Details on study design:

One female dosed in preliminary experiment. Rat observed twice daily for 7 days.

One group dosed in main experiment which comprised 5 males and 5 females. Rats observed twice daily for 14 days.

Observations included changes in skin and fur, changes in skin and fur, eyes and mucous membranes, respiratory, circulatory, central and autonomous nervous systems, somatomotor activity and behaviour patterns.

Rats were weighed before administration, daily for the first three days and then weekly. Animals were also weighed before being sacrificed.

All animals were sacrificed by carbon dioxide inhalation and subjected to necropsy.

Statistics:

None

Preliminary study:

No mortality.
Slightly soft faeces observed in the course of the following day post-treatment.
No clinical signs for remaining observation period.
Normal evolution of body weight.

Key result

Sex:

male/female

Dose descriptor:

LD50

Effect level:

> 2 000 mg/kg bw

Based on:

test mat.

Remarks on result:

other:

Remarks:

No mortality at the limit dose

Mortality:

No animals died during the study.

Clinical signs:

other: All animals showed slightly soft faeces in the course of the following day post-treatment. No clinical signs for remaining observation period.

Gross pathology:

No visible macroscopic lesions related to treatment.

No deaths occurred at the limit dose of 2000 mg/kg bw.
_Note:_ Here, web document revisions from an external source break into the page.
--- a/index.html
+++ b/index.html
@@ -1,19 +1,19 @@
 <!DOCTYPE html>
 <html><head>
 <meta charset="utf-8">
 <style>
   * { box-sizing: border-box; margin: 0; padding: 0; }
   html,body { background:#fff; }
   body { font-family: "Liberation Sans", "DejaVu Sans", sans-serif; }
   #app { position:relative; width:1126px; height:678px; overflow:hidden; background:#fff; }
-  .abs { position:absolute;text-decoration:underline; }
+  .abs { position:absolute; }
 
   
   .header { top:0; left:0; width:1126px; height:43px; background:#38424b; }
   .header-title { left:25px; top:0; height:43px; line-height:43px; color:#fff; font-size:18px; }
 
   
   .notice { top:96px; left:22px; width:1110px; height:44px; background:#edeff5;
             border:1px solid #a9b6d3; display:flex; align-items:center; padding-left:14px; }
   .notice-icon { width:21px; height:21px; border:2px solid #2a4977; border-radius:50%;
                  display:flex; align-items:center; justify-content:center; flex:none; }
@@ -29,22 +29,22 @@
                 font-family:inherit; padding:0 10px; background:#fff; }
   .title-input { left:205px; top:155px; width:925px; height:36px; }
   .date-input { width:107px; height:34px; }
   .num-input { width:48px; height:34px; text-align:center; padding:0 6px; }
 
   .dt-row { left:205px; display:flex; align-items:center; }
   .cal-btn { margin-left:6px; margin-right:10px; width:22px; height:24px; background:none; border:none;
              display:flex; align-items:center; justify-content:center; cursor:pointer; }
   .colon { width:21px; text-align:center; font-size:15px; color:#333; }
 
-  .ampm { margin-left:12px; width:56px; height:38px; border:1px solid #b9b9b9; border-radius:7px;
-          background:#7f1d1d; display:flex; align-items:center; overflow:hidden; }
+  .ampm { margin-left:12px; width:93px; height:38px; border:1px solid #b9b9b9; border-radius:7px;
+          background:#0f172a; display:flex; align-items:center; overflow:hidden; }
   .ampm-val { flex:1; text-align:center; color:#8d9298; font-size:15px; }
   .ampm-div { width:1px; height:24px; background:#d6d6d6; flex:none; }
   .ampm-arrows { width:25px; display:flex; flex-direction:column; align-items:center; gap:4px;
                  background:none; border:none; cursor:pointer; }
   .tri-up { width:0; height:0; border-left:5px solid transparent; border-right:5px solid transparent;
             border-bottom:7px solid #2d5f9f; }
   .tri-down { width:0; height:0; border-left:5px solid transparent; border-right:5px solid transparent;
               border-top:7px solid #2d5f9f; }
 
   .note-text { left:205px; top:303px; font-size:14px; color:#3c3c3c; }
Interpretation of results:

Category 5 based on GHS criteria

Conclusions:

No deaths occurred at the limit dose of 2000 mg/kg bw.

Executive summary:

Betadet S-20 was tested for acute oral toxicity in the rat following oral administration. The study followed EC guideline Part B, Method B1 bis. (29 Dec 1992). Slightly soft faeces were observed on the day following administration. There were no other clinical observations. No mortalities, changes in body weight or gross pathology changes were noted. Betadet S-20 is considered to be free of any significant toxicity and does not require classification according to the CLP Regulation.

Endpoint conclusion

Endpoint conclusion:

no adverse effect observed

Dose descriptor:

LD50

Value:

2 000 mg/kg bw

Quality of whole database:

Study is GLP compliant and reliable without restrictions.

Acute toxicity: via inhalation route

Endpoint conclusion

Endpoint conclusion:

no study available

Acute toxicity: via dermal route

Endpoint conclusion

Endpoint conclusion:

no study available

Additional information

Acute oral toxicity

Betadet S-20 was tested for acute oral toxicity in the rat following oral administration. The study followed EC guideline Part B, Method B1 bis. (29 Dec 1992). Slightly soft faeces were observed on the day following administration. There were no other clinical observations. No mortalities, changes in body weight or gross pathology changes were noted. Betadet S-20 is considered to be free of any significant toxicity and does not require classification according to the CLP Regulation.

Acute inhalation toxicity

A waiver is proposed based on the physicochemical properties of the substance and the lack of exposure potential.

Acute dermal toxicity

A waiver is proposed based on the low acute oral toxicity of the substance.

Justification for classification or non-classification

Based on the available data, the substance does not require classification for acute toxicity.